Itemized modification records:
/---

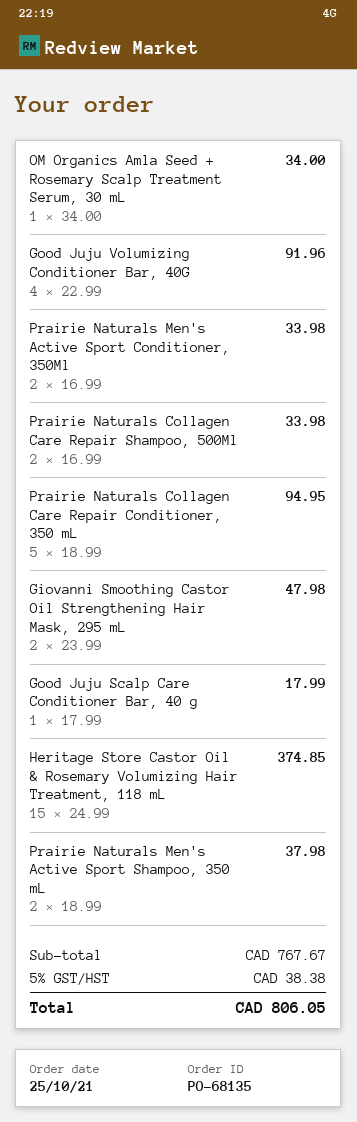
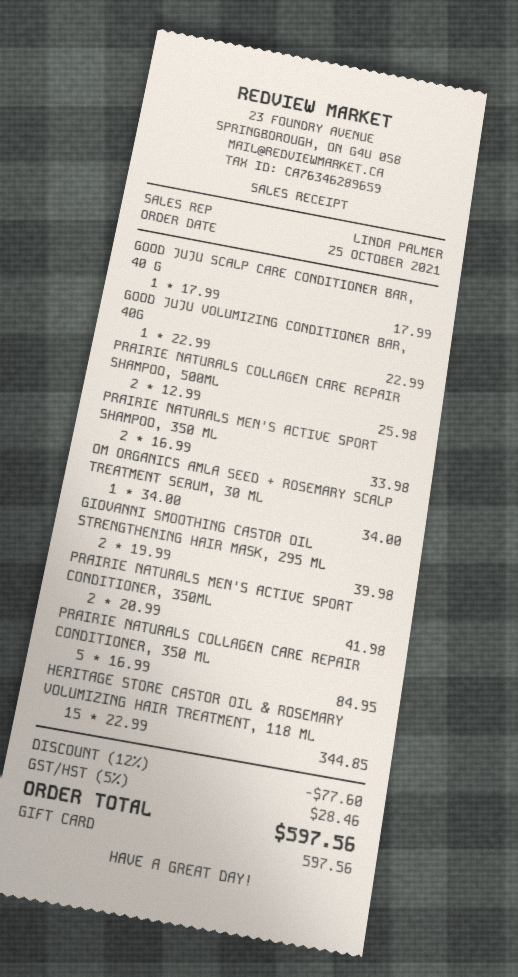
Good Juju Volumizing Conditioner Bar, 40G: 4 x 22.99 = 91.96 -> 1 x 22.99 = 22.99
Prairie Naturals Men's Active Sport Conditioner, 350Ml: 2 x 16.99 = 33.98 -> 2 x 20.99 = 41.98
Prairie Naturals Collagen Care Repair Shampoo, 500Ml: 2 x 16.99 = 33.98 -> 2 x 12.99 = 25.98
Prairie Naturals Collagen Care Repair Conditioner, 350 mL: 5 x 18.99 = 94.95 -> 5 x 16.99 = 84.95
Giovanni Smoothing Castor Oil Strengthening Hair Mask, 295 mL: 2 x 23.99 = 47.98 -> 2 x 19.99 = 39.98
Heritage Store Castor Oil & Rosemary Volumizing Hair Treatment, 118 mL: 15 x 24.99 = 374.85 -> 15 x 22.99 = 344.85
Prairie Naturals Men's Active Sport Shampoo, 350 mL: 2 x 18.99 = 37.98 -> 2 x 16.99 = 33.98
discount: none -> 12% = 77.60
tax: 5% = 38.38 -> 5% = 28.46
total: 806.05 -> 597.56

\---

Problem:
Beginning at the line that contains "Prairie Naturals Men's Active Sport Shampoo, 350", reproduce every line down to the last line of the entries above, exactly and only those.

Answer below:
Prairie Naturals Men's Active Sport Shampoo, 350 mL: 2 x 18.99 = 37.98 -> 2 x 16.99 = 33.98
discount: none -> 12% = 77.60
tax: 5% = 38.38 -> 5% = 28.46
total: 806.05 -> 597.56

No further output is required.